Eagle Point residents will vote on a $95 million school bond in November.
The Eagle Point School Board on Wednesday unanimously approved issuing a ballot measure that asks voters to fund a 31-year construction bond to build a new elementary school in White City, improve both Shady Cove School and Eagle Point High School and upgrade safety across the district. It also includes projects to improve parking and energy efficiency.
“This is simple for me and the rest of the board,” said Dan Hodges, board vice chair. “I think we’re overdue in this district. I’ve beat it and beat it, but the inequity between some of our schools embarrasses me, and I want to fix that.”
The tax rate increase is projected at $0.89 per $1,000 of assessed value, according to the resolution the board adopted Wednesday. It would add $178 a year on a house with a $200,000 assessed value.
A district release said that construction would take place over a five-year period, under the direction of an independent citizen Bond Oversight Committee.
District officials began investigating the possibility of going out for a bond in 2016, when a facilities planning committee surveyed all the school buildings in the district for their renovation and rebuilding needs.
In June 2017, the committee presented a final report that listed 25 of the top-priority projects. Renovations at Table Rock Elementary and Shady Cove School topped that list.
A few residents spoke in the Wednesday meeting’s public forum about a project they want to see included in the bond: a practice facility for the district’s middle school wrestling teams. Jim Mannenbach, a retired teacher who taught health in the district (corrected), said that since the old building that housed wrestling practices burned down in 2002, teams from Eagle Point Middle School and White City have practiced in the middle school cafeteria. They set up, clean, practice on and put away the mats every practice, he said. Students have been injured from falling off the mats onto the cafeteria floor, and the walls are not padded, he said.
Mannenbach pointed out the district’s first board goal centers on student safety as the top priority.
“Middle school wrestling rooms were identified as a safety need during the last bond election,” he said. “Please consider the safety of these students as a top priority and vote to include these wrestling rooms as part of the current bond proposal.”

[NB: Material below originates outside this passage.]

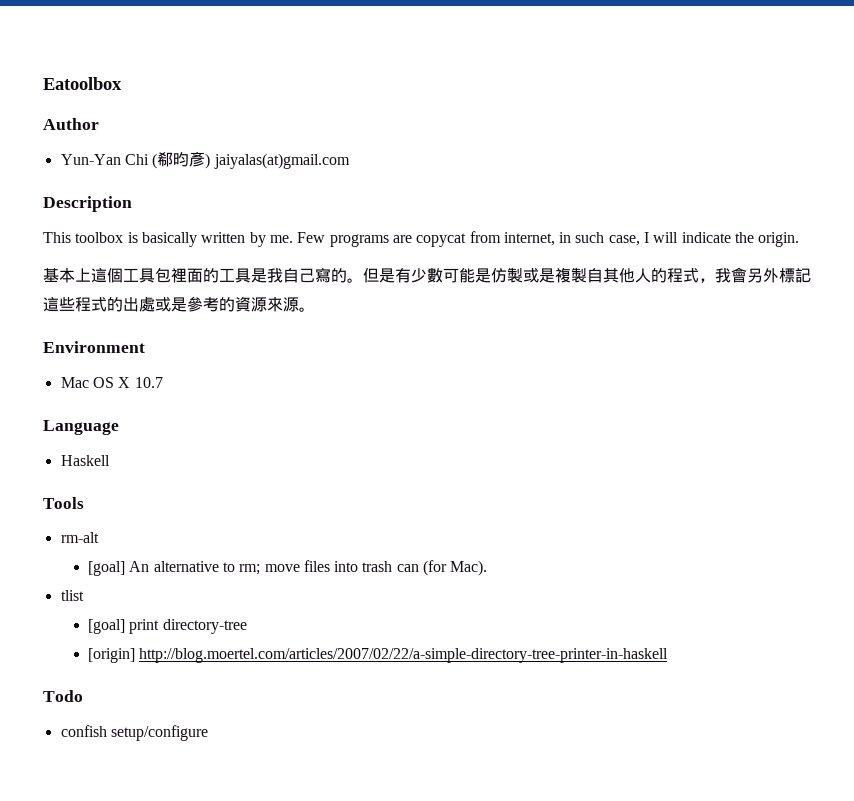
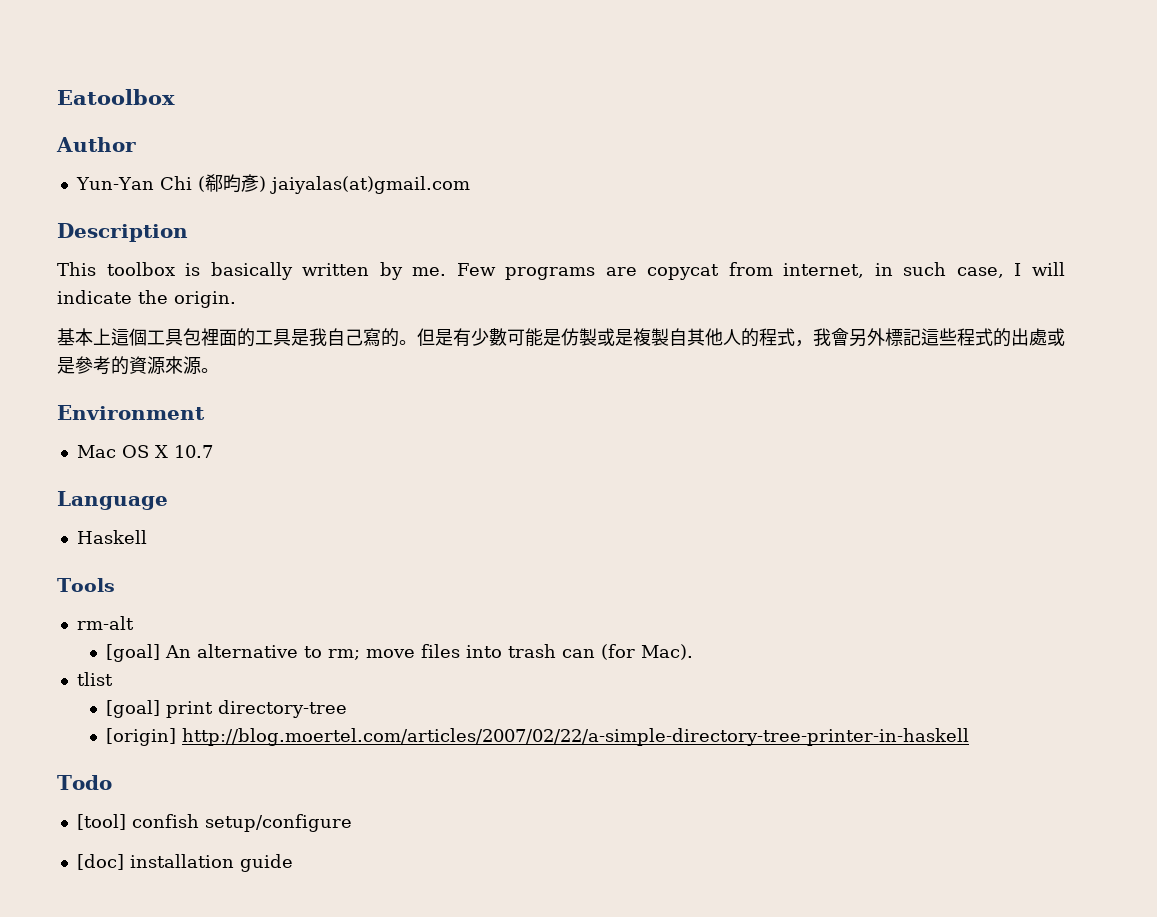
(83, 696) none -> [76,814,126,830] [tool]
(208, 733) none -> [76,854,293,872] // [doc] installation guide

District Human Resources Director Allen Barber, who has led the bond effort up to this point, said the language of the proposed bond is general enough that wrestling facilities could be included in the upgrades.
“Typically, school districts do not list every possible improvement but instead they list large projects and possible renovations,” he said in an email Thursday.
Last summer, officials said, smoke from wildfires forced teachers to choose between inhaling smoke or learning in sweltering classrooms, depending on whether they opened their windows.
The bond also would mitigate overcrowding from a growing student population and replace out-of-date electrical and HVAC systems.
Oregon’s general election will take place Nov. 6.